**Exercise goal**
Of the material below, only the lines from the line containing "[664,330,676,342] it) ->" down to the line containing "[70,905,627,922] [70,931,599,948] Prerequisites" belong in the answer, written out exactly.

**Extracted material**
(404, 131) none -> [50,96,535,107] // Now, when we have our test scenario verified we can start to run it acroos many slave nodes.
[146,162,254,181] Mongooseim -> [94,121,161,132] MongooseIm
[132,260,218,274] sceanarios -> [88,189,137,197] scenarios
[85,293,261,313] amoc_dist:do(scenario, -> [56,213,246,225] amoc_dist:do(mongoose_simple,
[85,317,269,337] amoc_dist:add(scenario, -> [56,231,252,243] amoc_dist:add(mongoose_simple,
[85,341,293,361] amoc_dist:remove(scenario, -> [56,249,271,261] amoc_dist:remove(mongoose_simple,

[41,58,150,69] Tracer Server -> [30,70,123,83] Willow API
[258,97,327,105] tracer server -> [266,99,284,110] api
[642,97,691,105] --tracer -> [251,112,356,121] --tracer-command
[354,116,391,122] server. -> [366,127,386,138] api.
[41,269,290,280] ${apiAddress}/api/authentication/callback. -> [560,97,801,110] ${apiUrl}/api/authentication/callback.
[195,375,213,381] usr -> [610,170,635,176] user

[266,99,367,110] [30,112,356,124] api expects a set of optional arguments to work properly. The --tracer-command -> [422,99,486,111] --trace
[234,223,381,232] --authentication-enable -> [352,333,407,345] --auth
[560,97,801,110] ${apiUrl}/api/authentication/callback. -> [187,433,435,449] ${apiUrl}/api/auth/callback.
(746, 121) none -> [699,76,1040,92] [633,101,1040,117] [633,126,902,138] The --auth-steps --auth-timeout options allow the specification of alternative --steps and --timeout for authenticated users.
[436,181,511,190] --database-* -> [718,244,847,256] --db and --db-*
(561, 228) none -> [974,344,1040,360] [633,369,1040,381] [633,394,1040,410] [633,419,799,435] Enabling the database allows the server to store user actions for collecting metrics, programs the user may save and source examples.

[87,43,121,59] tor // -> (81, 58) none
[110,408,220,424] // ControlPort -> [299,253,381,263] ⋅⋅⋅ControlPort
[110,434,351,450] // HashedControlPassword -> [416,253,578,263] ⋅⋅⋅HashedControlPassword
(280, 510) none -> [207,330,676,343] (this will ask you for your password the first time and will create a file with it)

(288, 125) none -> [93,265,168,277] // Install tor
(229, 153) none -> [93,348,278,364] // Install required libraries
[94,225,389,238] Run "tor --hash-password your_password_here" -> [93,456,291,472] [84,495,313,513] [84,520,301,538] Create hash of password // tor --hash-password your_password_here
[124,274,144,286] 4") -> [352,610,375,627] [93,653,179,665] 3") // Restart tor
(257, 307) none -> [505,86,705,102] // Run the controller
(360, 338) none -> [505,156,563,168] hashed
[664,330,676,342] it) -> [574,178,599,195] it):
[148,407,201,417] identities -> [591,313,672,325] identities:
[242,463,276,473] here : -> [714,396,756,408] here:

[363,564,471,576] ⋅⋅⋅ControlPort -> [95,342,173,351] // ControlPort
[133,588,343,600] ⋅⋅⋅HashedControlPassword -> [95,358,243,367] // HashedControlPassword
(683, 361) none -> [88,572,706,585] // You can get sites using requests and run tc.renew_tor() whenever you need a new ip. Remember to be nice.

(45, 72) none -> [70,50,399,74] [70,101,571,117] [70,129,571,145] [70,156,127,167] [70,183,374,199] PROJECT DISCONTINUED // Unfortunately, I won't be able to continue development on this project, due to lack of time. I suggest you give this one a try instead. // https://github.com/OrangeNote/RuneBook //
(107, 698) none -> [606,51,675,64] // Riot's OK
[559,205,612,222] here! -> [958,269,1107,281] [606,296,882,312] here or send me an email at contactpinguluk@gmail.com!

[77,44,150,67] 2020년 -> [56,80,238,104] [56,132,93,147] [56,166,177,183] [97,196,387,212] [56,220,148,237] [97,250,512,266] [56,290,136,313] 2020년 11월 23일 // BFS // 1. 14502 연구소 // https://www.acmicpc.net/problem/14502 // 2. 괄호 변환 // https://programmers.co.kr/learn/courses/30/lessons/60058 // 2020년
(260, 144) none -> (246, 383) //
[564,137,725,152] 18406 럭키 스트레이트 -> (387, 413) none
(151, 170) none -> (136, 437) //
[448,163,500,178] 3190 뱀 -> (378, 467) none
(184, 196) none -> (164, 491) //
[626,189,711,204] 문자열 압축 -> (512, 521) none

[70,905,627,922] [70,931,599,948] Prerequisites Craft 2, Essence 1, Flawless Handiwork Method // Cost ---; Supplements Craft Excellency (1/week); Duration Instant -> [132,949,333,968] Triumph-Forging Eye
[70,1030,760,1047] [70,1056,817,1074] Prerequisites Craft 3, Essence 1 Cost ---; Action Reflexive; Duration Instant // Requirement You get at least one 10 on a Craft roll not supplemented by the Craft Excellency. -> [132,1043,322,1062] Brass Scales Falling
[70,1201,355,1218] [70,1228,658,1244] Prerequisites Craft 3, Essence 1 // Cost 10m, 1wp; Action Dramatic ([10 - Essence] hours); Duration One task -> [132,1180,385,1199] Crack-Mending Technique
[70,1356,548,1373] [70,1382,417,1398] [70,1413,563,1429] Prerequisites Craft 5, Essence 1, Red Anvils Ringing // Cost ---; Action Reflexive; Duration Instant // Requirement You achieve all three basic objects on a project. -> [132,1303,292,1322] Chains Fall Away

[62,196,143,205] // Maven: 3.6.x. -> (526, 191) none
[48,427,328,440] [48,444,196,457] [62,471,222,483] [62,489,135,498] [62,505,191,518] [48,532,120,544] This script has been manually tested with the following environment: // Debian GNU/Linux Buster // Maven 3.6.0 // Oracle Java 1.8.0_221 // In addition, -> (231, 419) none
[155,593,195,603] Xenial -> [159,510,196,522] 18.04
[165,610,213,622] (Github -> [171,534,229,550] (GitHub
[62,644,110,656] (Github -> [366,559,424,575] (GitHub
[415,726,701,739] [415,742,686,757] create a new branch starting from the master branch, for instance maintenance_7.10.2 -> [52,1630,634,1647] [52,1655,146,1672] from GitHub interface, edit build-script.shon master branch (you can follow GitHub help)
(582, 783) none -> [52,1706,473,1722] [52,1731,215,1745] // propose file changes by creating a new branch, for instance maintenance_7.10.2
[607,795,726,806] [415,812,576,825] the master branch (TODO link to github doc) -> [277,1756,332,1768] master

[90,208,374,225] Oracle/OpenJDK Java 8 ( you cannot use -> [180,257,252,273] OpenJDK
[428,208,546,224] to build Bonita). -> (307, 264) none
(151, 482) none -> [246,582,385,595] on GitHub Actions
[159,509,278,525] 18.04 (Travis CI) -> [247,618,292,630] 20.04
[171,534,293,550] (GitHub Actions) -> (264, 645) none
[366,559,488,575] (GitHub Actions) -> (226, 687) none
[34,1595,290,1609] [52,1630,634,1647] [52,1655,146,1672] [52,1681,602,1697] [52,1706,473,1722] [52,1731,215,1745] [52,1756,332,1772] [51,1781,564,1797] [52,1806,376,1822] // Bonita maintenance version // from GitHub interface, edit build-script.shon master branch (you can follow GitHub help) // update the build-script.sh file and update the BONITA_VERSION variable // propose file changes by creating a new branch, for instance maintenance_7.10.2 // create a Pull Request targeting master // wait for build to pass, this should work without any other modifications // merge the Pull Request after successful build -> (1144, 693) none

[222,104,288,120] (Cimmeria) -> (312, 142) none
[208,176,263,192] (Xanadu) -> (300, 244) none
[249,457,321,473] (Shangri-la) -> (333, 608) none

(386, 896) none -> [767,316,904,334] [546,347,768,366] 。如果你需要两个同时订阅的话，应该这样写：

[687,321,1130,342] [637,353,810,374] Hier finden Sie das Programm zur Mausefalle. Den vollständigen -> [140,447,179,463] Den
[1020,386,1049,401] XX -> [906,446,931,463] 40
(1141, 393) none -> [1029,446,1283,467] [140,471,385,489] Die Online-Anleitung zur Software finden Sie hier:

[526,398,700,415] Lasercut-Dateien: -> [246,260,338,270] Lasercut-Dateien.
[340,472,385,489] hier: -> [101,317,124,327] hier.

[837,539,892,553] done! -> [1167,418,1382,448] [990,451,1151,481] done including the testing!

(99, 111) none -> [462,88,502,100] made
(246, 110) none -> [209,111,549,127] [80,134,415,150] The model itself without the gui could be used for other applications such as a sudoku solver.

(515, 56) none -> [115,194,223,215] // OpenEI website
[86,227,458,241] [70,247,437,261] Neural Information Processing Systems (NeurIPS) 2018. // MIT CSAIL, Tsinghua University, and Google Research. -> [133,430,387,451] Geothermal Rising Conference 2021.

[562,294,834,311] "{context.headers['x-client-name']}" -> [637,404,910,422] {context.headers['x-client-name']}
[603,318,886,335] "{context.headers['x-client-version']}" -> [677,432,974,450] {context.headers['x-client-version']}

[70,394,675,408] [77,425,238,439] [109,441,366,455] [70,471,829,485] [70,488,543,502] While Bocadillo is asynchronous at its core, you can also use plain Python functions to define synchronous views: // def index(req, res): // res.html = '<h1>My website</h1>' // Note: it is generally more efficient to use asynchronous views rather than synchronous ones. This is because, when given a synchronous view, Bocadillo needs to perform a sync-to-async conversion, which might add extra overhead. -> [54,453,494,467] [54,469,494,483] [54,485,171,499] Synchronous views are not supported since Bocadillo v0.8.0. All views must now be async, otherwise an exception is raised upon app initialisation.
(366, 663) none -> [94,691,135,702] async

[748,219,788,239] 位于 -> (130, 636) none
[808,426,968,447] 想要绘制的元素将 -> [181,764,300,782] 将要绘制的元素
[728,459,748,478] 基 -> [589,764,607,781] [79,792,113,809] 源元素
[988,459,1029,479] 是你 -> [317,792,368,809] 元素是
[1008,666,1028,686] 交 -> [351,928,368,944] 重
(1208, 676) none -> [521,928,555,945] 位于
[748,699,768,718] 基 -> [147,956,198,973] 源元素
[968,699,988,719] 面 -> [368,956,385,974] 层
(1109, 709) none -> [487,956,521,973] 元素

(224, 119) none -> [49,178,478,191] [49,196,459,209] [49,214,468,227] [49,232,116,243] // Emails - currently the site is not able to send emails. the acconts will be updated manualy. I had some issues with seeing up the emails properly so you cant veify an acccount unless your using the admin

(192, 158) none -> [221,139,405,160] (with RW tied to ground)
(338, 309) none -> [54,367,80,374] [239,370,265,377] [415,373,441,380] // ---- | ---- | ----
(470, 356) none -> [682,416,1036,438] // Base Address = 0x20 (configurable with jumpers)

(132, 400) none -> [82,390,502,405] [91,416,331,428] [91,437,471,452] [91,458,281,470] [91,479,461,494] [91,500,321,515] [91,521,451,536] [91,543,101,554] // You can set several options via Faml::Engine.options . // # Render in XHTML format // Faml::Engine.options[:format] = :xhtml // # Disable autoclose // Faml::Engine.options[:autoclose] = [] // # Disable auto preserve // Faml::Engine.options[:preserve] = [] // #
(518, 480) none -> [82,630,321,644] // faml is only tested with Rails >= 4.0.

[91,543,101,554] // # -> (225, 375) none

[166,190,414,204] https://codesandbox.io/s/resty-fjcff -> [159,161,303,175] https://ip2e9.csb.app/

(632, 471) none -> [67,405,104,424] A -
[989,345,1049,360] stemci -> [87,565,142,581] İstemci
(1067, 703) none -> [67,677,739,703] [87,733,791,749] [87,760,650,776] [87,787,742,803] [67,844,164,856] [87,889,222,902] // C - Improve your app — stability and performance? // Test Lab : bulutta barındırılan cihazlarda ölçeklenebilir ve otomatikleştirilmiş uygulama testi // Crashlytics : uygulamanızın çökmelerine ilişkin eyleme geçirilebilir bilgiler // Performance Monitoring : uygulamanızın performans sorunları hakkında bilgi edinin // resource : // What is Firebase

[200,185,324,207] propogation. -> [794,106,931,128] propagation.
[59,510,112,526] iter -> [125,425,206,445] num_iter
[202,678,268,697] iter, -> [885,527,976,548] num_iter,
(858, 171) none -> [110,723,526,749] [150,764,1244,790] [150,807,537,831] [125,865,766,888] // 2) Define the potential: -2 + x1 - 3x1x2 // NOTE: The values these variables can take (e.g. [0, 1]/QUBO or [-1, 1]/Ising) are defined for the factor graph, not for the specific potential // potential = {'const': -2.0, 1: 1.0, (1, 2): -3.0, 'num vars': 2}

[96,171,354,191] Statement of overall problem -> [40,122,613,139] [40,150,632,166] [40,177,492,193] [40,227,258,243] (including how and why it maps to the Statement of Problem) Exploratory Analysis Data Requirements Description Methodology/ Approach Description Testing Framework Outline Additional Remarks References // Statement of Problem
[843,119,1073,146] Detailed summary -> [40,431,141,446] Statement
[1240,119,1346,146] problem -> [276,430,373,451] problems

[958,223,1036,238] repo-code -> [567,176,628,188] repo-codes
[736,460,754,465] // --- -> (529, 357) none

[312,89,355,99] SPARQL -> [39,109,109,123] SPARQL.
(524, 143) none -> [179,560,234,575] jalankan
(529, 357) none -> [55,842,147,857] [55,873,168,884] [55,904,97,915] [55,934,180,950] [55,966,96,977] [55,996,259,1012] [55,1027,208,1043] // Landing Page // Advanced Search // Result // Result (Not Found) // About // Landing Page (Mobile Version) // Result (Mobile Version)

**Exercise answer**
[664,330,676,342] it) -> [574,178,599,195] it):
[148,407,201,417] identities -> [591,313,672,325] identities:
[242,463,276,473] here : -> [714,396,756,408] here:

[363,564,471,576] ⋅⋅⋅ControlPort -> [95,342,173,351] // ControlPort
[133,588,343,600] ⋅⋅⋅HashedControlPassword -> [95,358,243,367] // HashedControlPassword
(683, 361) none -> [88,572,706,585] // You can get sites using requests and run tc.renew_tor() whenever you need a new ip. Remember to be nice.

(45, 72) none -> [70,50,399,74] [70,101,571,117] [70,129,571,145] [70,156,127,167] [70,183,374,199] PROJECT DISCONTINUED // Unfortunately, I won't be able to continue development on this project, due to lack of time. I suggest you give this one a try instead. // https://github.com/OrangeNote/RuneBook //
(107, 698) none -> [606,51,675,64] // Riot's OK
[559,205,612,222] here! -> [958,269,1107,281] [606,296,882,312] here or send me an email at contactpinguluk@gmail.com!

[77,44,150,67] 2020년 -> [56,80,238,104] [56,132,93,147] [56,166,177,183] [97,196,387,212] [56,220,148,237] [97,250,512,266] [56,290,136,313] 2020년 11월 23일 // BFS // 1. 14502 연구소 // https://www.acmicpc.net/problem/14502 // 2. 괄호 변환 // https://programmers.co.kr/learn/courses/30/lessons/60058 // 2020년
(260, 144) none -> (246, 383) //
[564,137,725,152] 18406 럭키 스트레이트 -> (387, 413) none
(151, 170) none -> (136, 437) //
[448,163,500,178] 3190 뱀 -> (378, 467) none
(184, 196) none -> (164, 491) //
[626,189,711,204] 문자열 압축 -> (512, 521) none

[70,905,627,922] [70,931,599,948] Prerequisites Craft 2, Essence 1, Flawless Handiwork Method // Cost ---; Supplements Craft Excellency (1/week); Duration Instant -> [132,949,333,968] Triumph-Forging Eye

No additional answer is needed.